An experimental, miniaturised version of LambdaVision’s synthetic retina manufacture process was aboard the SpaceX Crew Dragon spacecraft Nasa’s Crew-4 mission rode to the ISS on 27 April and was just one of a wide array of experiments the Crew-4 astronauts will set up or conduct over the next six months.

The Crew-4 team — Nasa astronauts Kjell Lindgren, Robert Hines, and Jessica Watkins, along with European Space Agency astronaut Samantha Cristoforetti — will participate in a study of how microgravity affects the human nervous system when reaching for and grasping objects, and wear smart shirts lined with sensors monitoring their hearts and blood pressure, the latter an experiment from the German Space Agency called Ballistocardiography for Extraterrestrial Applications and long-Term missions, or Beat.

The astronauts will also grow plants using hydroponic and aeroponic technologies as part of the exposed Root On-Orbit Test System (xroots) experiment, and test how well off-the-shelf terrestrial technologies identify disease-related biomarkers in liquid samples in microgravity in the rhealth one Microgravity Demonstration.

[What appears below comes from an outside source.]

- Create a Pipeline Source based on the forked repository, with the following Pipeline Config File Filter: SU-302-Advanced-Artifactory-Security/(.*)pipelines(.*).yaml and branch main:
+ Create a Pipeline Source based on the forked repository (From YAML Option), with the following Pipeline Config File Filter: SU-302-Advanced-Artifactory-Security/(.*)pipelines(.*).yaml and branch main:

The results of the rhealth experiment could have implications for future deep space missions, such as Nasa’s journey to Mars in the late 2030s or early 2040s, where astronauts will need to carry all the medical support they might require for an entry two-year mission with them.

But for the LambdaVision experiment, according to Dr Wagner, staying in low Earth orbit, rather than going to Mars, is the goal. “The goal would be eventually to continue to manufacture on the International Space Station,” she said, or on future commercial space stations. “This is a way to sort of realize what could be the potential for a low Earth orbit economy.”

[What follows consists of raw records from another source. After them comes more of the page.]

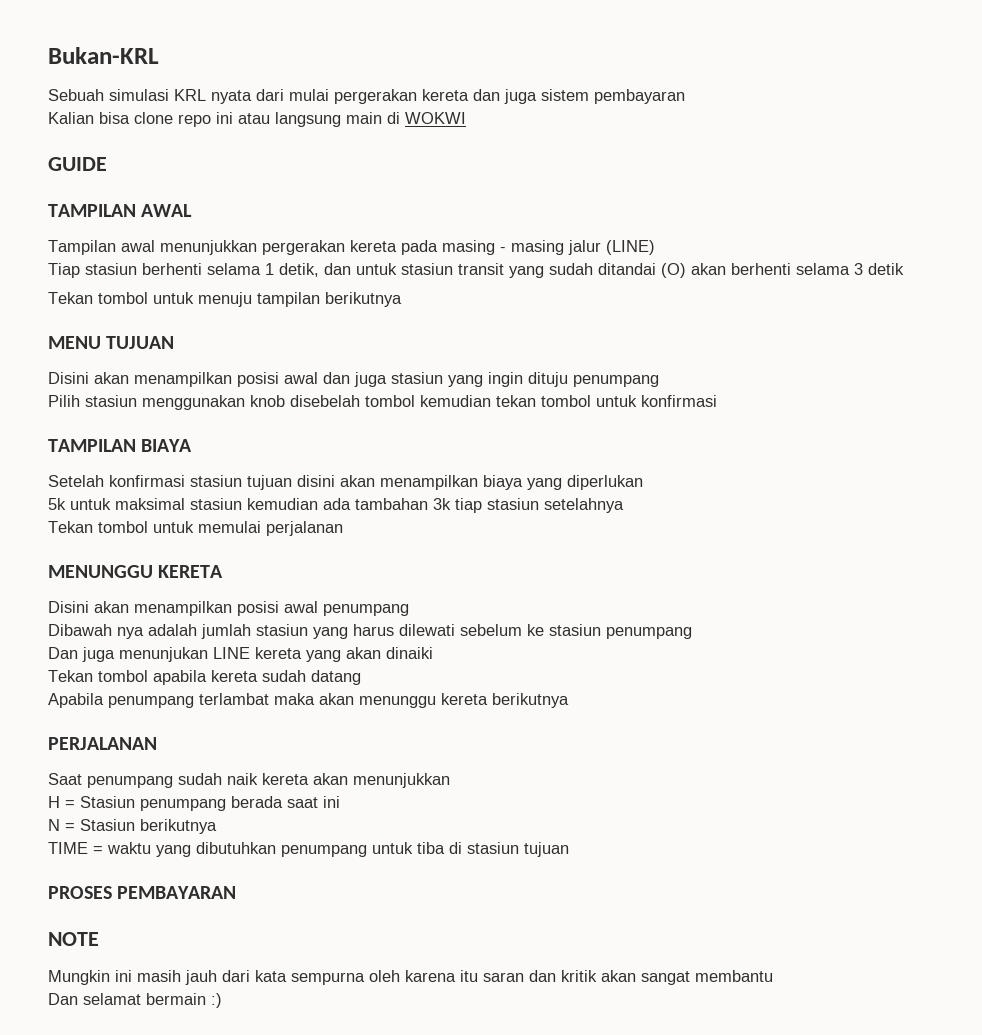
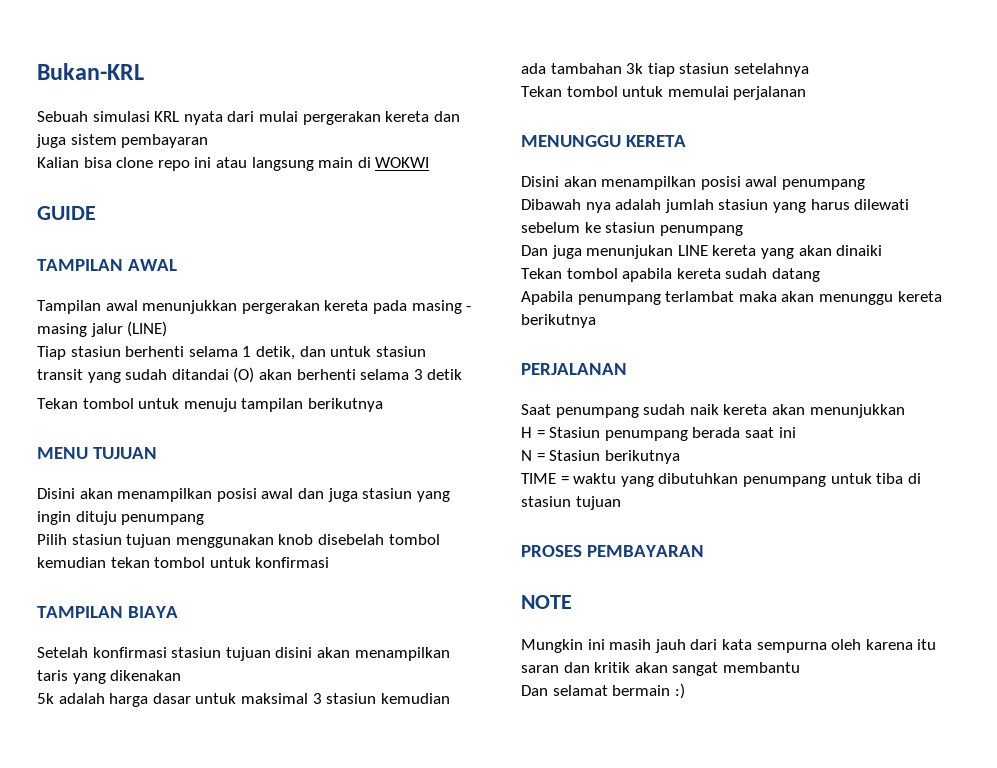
- Pilih stasiun menggunakan knob disebelah tombol kemudian tekan tombol untuk konfirmasi
+ Pilih stasiun tujuan menggunakan knob disebelah tombol kemudian tekan tombol untuk konfirmasi
- Setelah konfirmasi stasiun tujuan disini akan menampilkan biaya yang diperlukan
- 5k untuk maksimal stasiun kemudian ada tambahan 3k tiap stasiun setelahnya
+ Setelah konfirmasi stasiun tujuan disini akan menampilkan taris yang dikenakan
+ 5k adalah harga dasar untuk maksimal 3 stasiun kemudian ada tambahan 3k tiap stasiun setelahnya

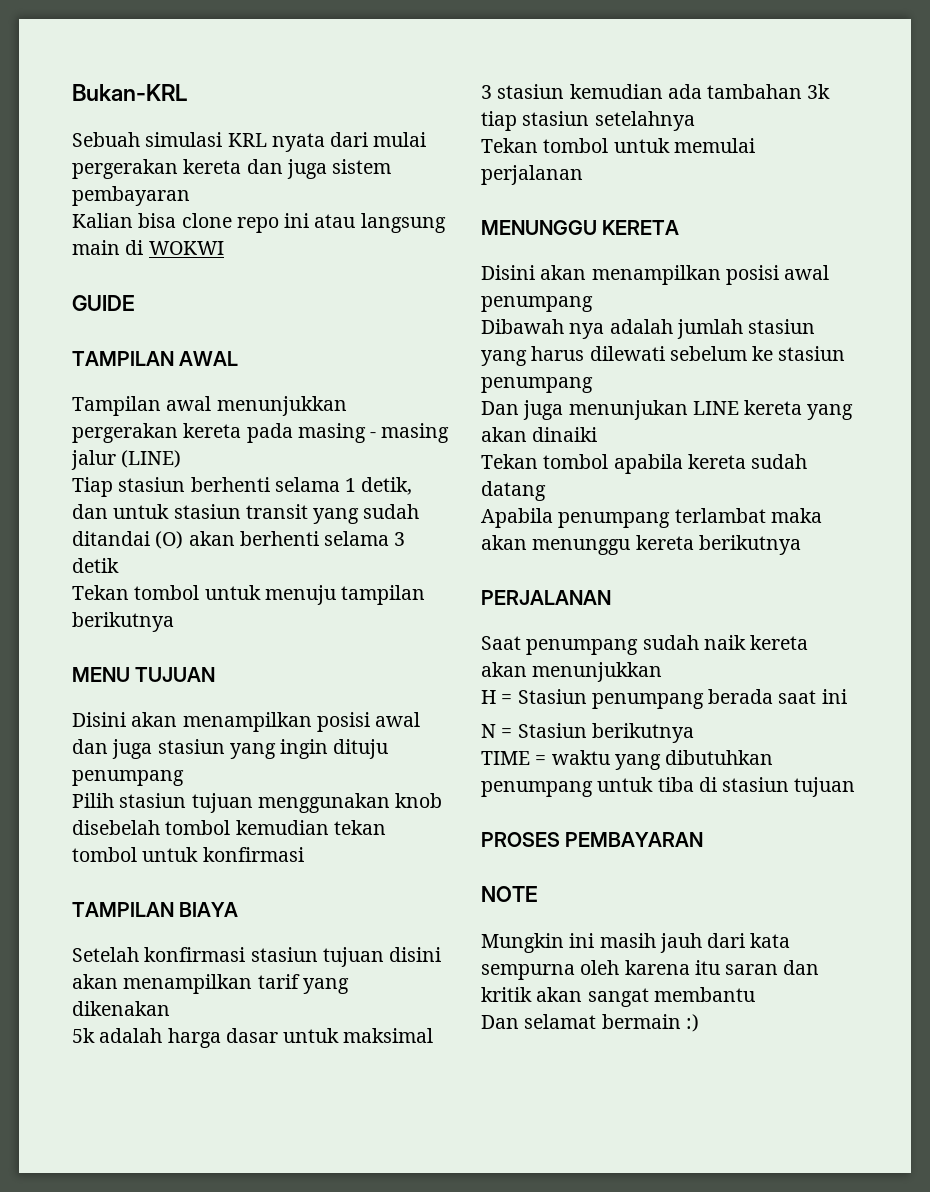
- Setelah konfirmasi stasiun tujuan disini akan menampilkan taris yang dikenakan
+ Setelah konfirmasi stasiun tujuan disini akan menampilkan tarif yang dikenakan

If manufacturing in microgravity helps create the thin layers of the protein necessary to build a functional retinal implant, LambdaVision could build in space synthetic tissues that could restore sight to people with conditions such as retinitis pigmentosa or macular degeneration on Earth.

“We’re still about three years out from a clinical trial, even with the work that we’re doing on the International Space Station,” Dr Wagner said, but “the ultimate goal is to get these into patients as soon as possible.”